Bernard and his team selected the 40-million candlepower SX-16 Nightsun, with an in-flight infrared change-over (IFCO) feature, from Sylmar, Calif.-based Spectolab. (An IFCO flips a filter over the lens to block out the beam’s white light, allowing passage of only that portion of the light spectrum needed by night vision equipment.) The entire searchlight system can be operated independently, or slaved to “look” wherever the MX-15i FLIR-video system is aimed.
➤ Moving Map: Although Maryland is the eighth smallest state in the United States, finding precise locations as quickly as possible is still extremely important to an aircrew. Therefore, a moving map system is paramount to its ability to function effectively inside of the state’s boundaries, as well as in neighboring states, where they are often called upon under a decades-old mutual aid agreement. The best piece of mission equipment to help crews get around is a moving map system loaded with detailed street and property information, as well as time, track and heading data to any given destination.
EuroAvionics, based in Pforzheim, Germany, has been tapped to provide Maryland State Police with the Euronav moving map system. Its multi-color display can give detailed street information down to individual addresses, as well as use internally generated aviation navigation chart overlays that show the aircraft’s position in the national airspace system.

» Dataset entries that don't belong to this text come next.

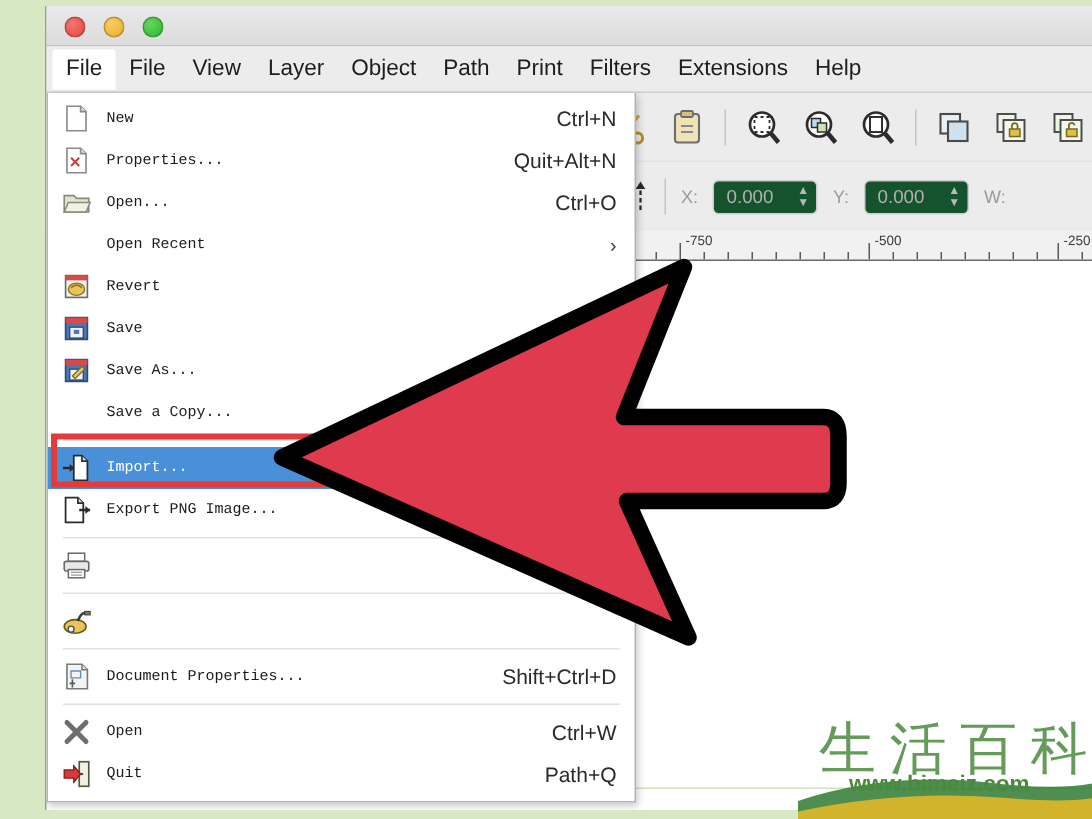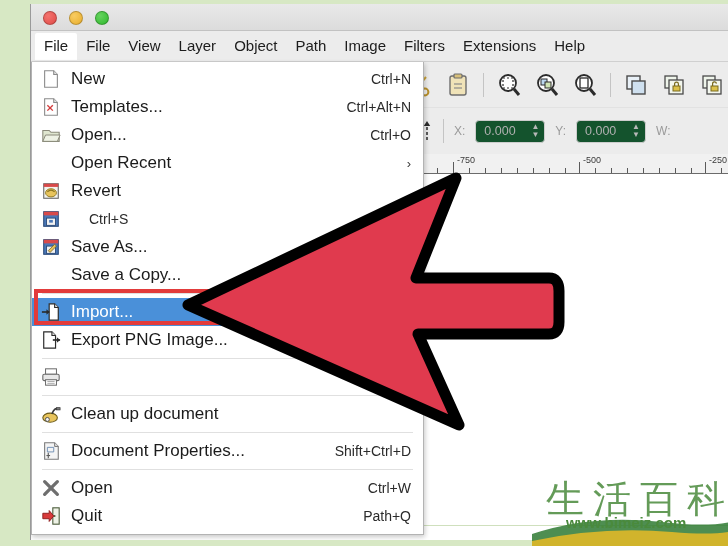"Image" div.menu-title { text: Image -> Print }
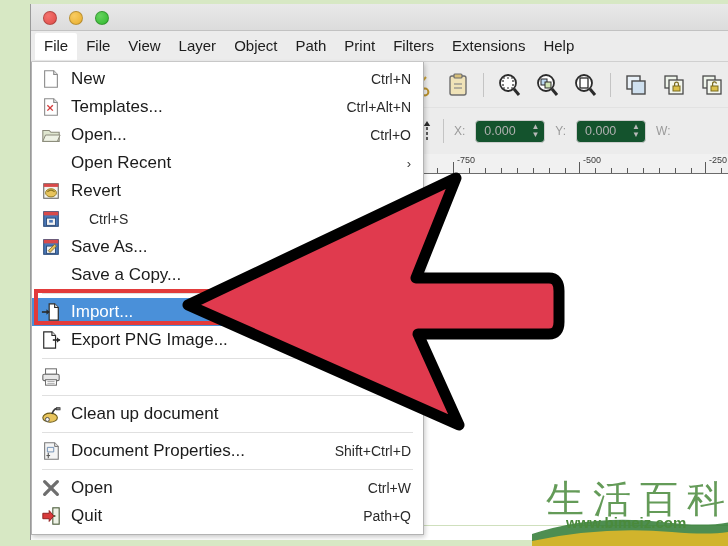"New" .mi .lbl { font-family: none -> Liberation Mono, monospace; font-size: 17px -> 10px }
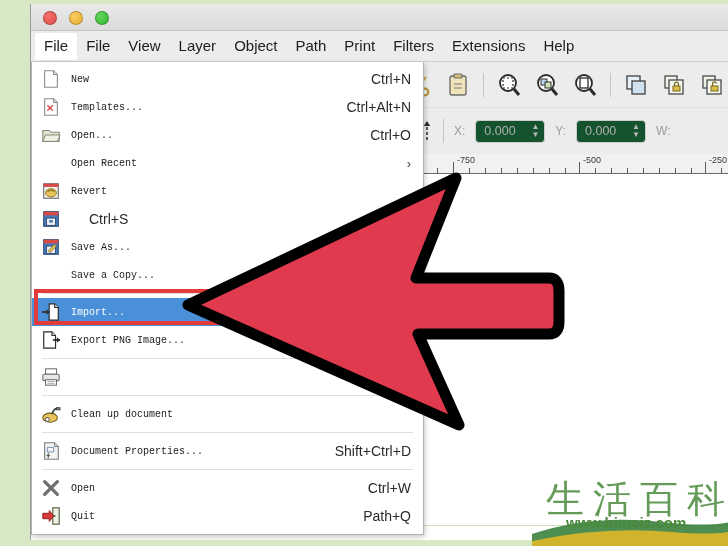"Templates..." span.lbl { text: Templates -> Properties }
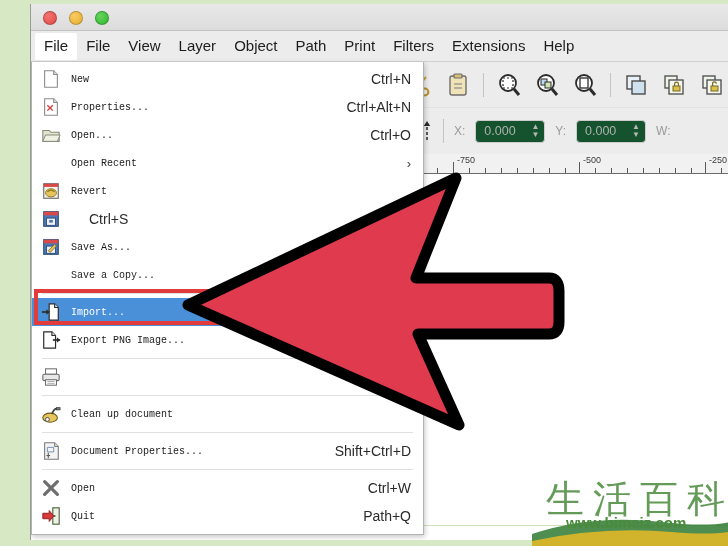"Ctrl+Alt+N" span.acc { text: Ctrl+Alt+N -> Quit+Alt+N }
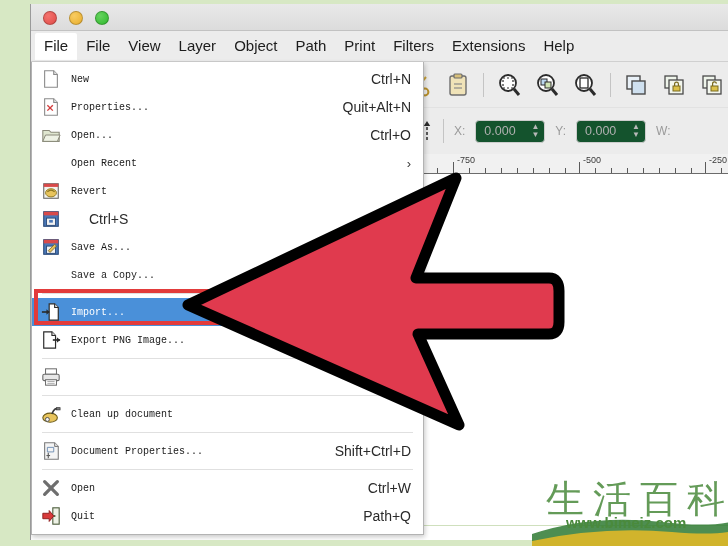"Save" span.lbl { html: none -> <span>Save</span> }
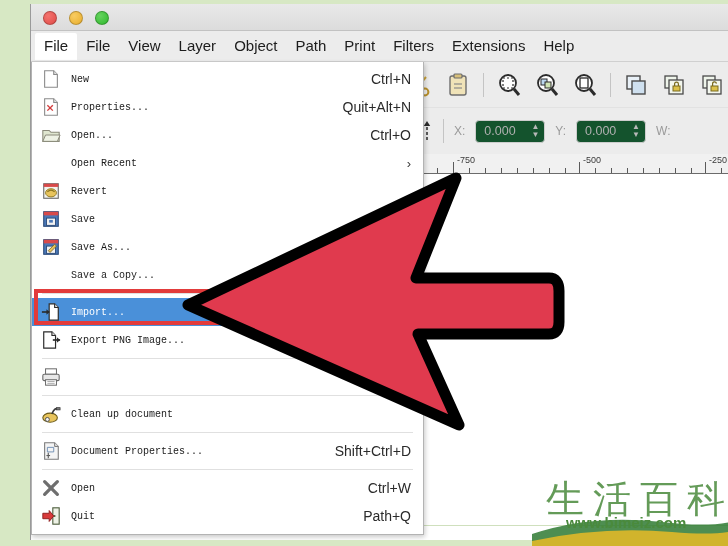"Clean up document" span.lbl { html: <span>Clean up document</span> -> none }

➤ Digital Video Downlink: “A picture is worth a thousand words” is an old saying that also applies to airborne law enforcement, which is why many police helicopters equipped with FLIR-video systems utilize digital downlink transmitters to beam what they are looking at to ground units, much like a television news chopper sends live views of the morning rush hour to the station. From a police perspective, ground commanders equipped with receivers can get a birds-eye view of a crime scene, hostage situation or the aftermath of a disaster in real time.
Microwave Radio Communications, based in North Billerica, Mass., will provide its MRC Strata, 625 MHz, digitally encrypted downlink system, mated with an omni-directional antenna. Portable ground receivers for forward-deployed command personnel are included in the deal.
➤ Night Vision Goggles: The National Transportation Safety Board has released a series of recommendations calling for the routine use of night vision goggles (NVG) aboard helicopters used for emergency medical transports. Many of the law enforcement agencies that provide medevac services are accepting that recommendation, and are equipping their crews with NVGs to aid them in spotting obstacles and terrain at nighttime. In addition to the goggles and the helmet mounts they attach to, the aircraft itself needs to be NVG compatible to help keep standard instrument and interior lights from interfering with the goggles’ ability to process images.
MSP currently uses ANVIS-9 NVGs in a limited way, but will soon train-up all flight crew members to be proficient in their use. The AW139’s cockpit and exterior lights will be NVG compatible, but many of the lights used by the trooper-paramedics in the aft cabin to tend to patients will not be. To protect the pilots, a blackout curtain separating the two sections of the aircraft will shield the flight deck from the bright lights.
Ernie Stephens is the editor at large for Avionics sister magazine Rotor & Wing.